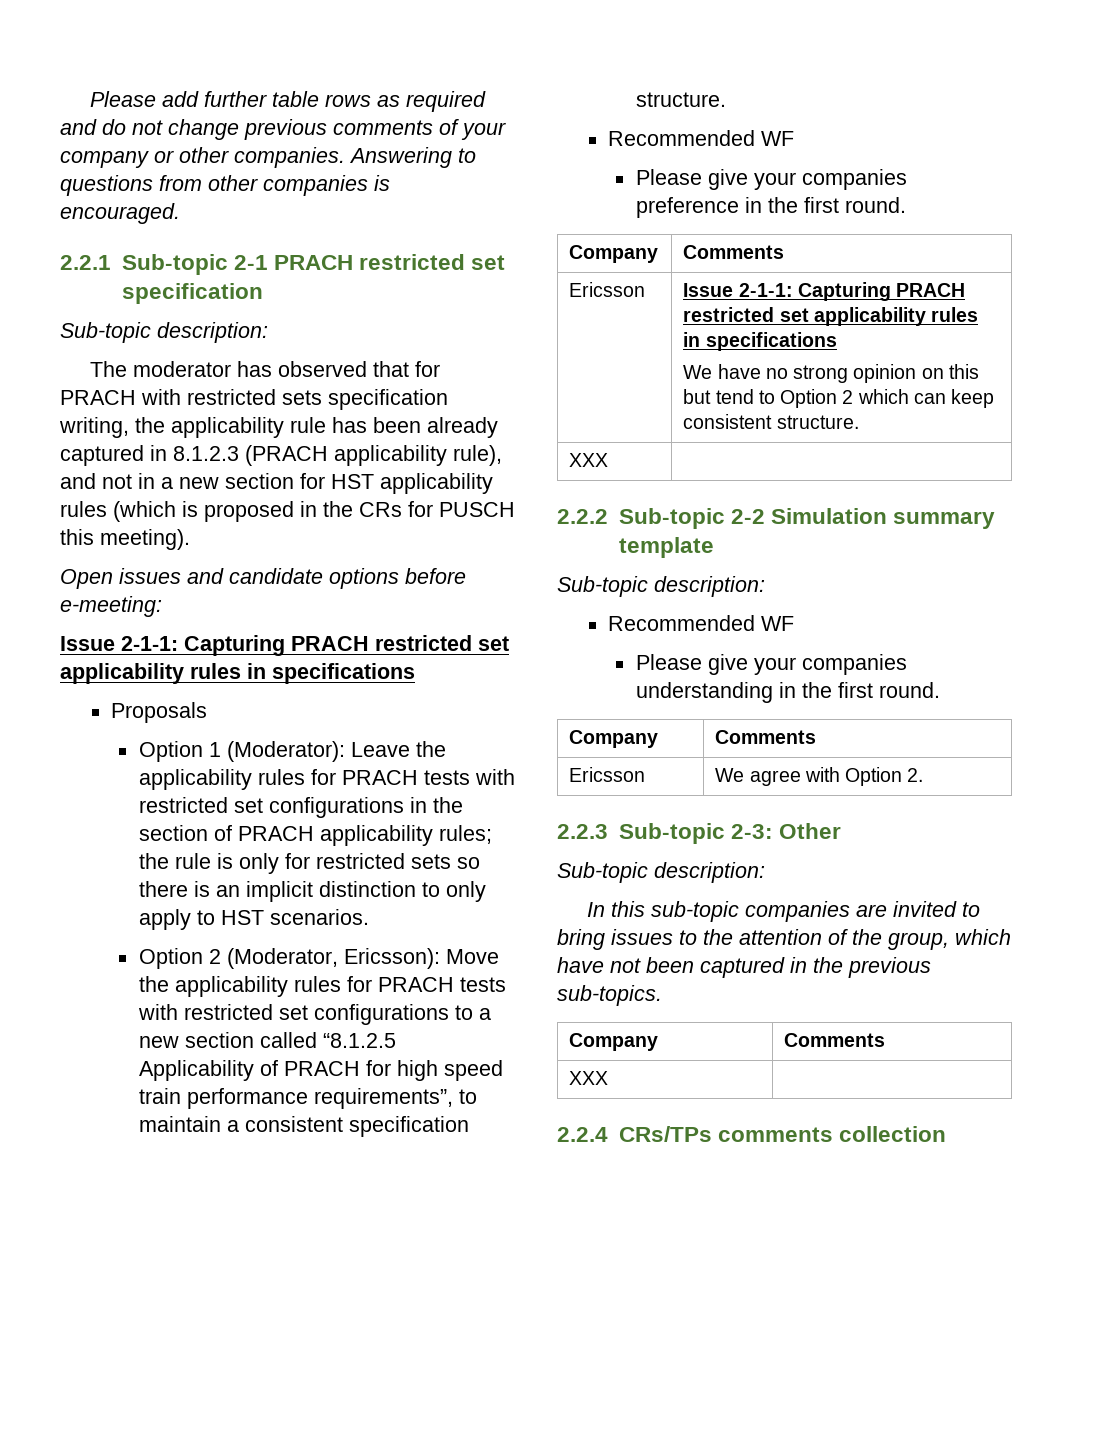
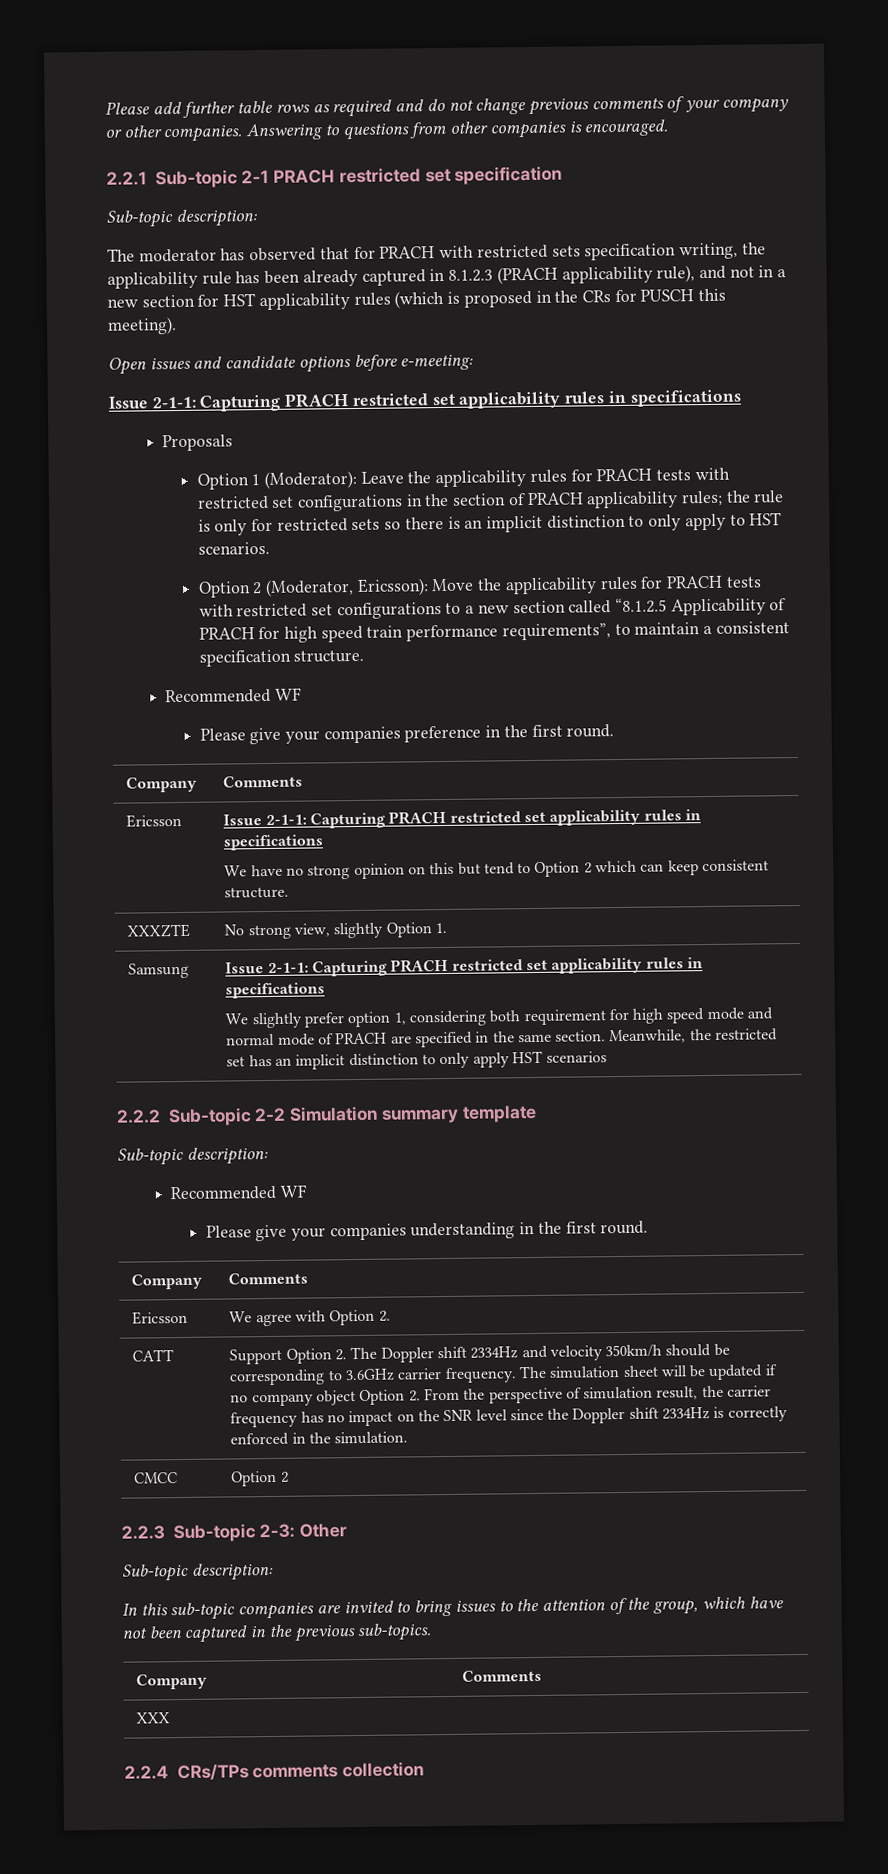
  Ericsson | Issue 2-1-1: Capturing PRACH restricted set applicability rules in specifications
  We have no strong opinion on this but tend to Option 2 which can keep consistent structure.
- XXX |
+ XXXZTE | No strong view, slightly Option 1.
+ Samsung | Issue 2-1-1: Capturing PRACH restricted set applicability rules in specifications
+ We slightly prefer option 1, considering both requirement for high speed mode and normal mode of PRACH are specified in the same section. Meanwhile, the restricted set has an implicit distinction to only apply HST scenarios
+ CATT | Support Option 2. The Doppler shift 2334Hz and velocity 350km/h should be corresponding to 3.6GHz carrier frequency. The simulation sheet will be updated if no company object Option 2. From the perspective of simulation result, the carrier frequency has no impact on the SNR level since the Doppler shift 2334Hz is correctly enforced in the simulation.
+ CMCC | Option 2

YOUR ASSIGNMENT: Pull out all lines from the listing that contain the string "Issue".

RESPONSE BELOW:
  Ericsson | Issue 2-1-1: Capturing PRACH restricted set applicability rules in specifications
+ Samsung | Issue 2-1-1: Capturing PRACH restricted set applicability rules in specifications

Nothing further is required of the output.